Exercise requirements:
Write down each of the records again, exactly and in full.

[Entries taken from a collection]
+++++

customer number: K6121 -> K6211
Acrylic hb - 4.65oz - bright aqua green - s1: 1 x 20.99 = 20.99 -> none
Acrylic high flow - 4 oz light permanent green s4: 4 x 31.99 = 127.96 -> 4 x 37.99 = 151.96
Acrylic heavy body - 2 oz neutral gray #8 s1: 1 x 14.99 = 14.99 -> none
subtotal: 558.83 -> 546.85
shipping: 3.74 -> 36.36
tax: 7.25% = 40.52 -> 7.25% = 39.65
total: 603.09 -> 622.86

+++++

Task solution:
customer number: K6121 -> K6211
Acrylic hb - 4.65oz - bright aqua green - s1: 1 x 20.99 = 20.99 -> none
Acrylic high flow - 4 oz light permanent green s4: 4 x 31.99 = 127.96 -> 4 x 37.99 = 151.96
Acrylic heavy body - 2 oz neutral gray #8 s1: 1 x 14.99 = 14.99 -> none
subtotal: 558.83 -> 546.85
shipping: 3.74 -> 36.36
tax: 7.25% = 40.52 -> 7.25% = 39.65
total: 603.09 -> 622.86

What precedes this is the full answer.